§ **Material for the task**
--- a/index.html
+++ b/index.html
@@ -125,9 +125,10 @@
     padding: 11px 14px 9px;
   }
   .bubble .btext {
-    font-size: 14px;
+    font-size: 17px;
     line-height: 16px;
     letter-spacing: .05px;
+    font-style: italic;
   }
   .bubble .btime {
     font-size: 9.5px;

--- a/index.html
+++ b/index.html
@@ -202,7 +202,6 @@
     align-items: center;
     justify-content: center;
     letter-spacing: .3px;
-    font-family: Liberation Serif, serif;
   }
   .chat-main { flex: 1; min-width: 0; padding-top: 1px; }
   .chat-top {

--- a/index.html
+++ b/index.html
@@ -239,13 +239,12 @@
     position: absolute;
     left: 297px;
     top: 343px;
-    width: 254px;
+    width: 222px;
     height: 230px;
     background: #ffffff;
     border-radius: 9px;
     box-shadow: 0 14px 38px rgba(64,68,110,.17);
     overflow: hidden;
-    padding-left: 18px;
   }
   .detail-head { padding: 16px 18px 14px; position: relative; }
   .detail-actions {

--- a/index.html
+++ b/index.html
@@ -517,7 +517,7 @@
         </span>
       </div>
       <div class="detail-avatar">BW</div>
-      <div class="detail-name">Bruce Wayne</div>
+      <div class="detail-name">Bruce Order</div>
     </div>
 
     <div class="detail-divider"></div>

* * *

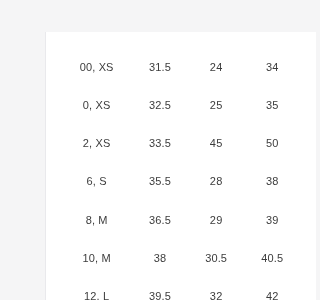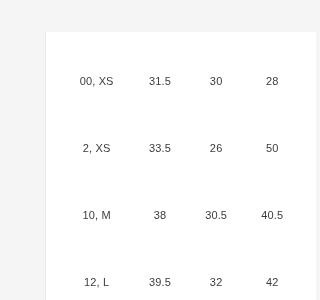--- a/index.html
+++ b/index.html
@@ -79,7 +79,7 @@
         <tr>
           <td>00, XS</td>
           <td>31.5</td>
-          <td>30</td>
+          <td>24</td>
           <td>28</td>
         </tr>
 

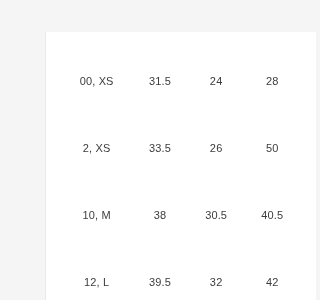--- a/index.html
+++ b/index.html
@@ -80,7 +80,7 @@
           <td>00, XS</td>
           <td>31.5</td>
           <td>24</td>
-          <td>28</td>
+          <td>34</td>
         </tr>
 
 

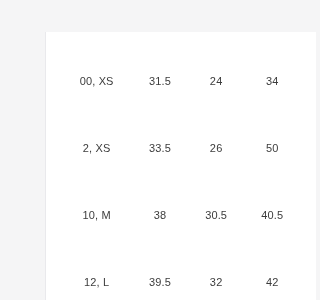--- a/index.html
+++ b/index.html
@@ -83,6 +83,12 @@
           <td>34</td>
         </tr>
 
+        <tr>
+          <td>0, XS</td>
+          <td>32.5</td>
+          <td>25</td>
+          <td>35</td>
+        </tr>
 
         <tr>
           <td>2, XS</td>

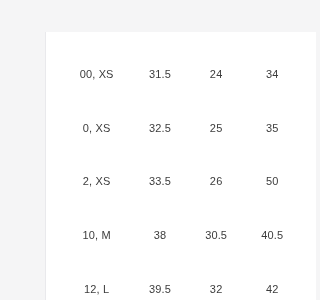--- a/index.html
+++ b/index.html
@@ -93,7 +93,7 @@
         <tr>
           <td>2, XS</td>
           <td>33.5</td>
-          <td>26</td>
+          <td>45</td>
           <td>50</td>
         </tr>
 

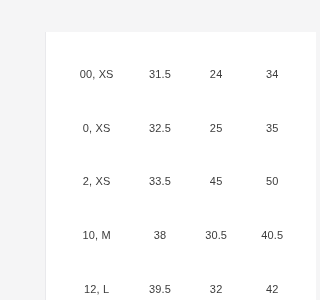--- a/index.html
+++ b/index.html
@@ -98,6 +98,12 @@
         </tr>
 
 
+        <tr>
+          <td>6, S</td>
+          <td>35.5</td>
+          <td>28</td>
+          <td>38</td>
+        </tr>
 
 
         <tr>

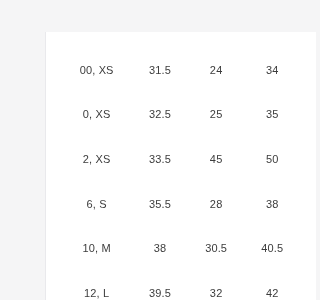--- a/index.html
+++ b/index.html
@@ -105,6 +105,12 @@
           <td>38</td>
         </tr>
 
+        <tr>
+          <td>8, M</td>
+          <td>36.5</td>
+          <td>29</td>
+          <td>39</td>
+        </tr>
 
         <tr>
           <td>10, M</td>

==

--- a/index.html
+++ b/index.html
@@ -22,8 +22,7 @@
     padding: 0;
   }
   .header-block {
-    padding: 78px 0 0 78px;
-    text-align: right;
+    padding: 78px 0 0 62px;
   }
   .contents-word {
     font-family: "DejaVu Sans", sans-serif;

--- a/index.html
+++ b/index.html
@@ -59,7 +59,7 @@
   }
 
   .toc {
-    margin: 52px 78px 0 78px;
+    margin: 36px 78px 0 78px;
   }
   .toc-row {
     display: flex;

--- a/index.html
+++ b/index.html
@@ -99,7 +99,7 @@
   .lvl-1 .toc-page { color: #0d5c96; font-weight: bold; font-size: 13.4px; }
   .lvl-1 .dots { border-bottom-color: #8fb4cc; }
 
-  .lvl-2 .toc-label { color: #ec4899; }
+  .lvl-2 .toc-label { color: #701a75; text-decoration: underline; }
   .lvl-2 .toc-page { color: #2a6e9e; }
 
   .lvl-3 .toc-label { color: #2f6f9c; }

§ **How to complete this task**
Every line above that holds "width" should be copied out.

§ **Your response**
   .chat-main { flex: 1; min-width: 0; padding-top: 1px; }
-    width: 254px;
+    width: 222px;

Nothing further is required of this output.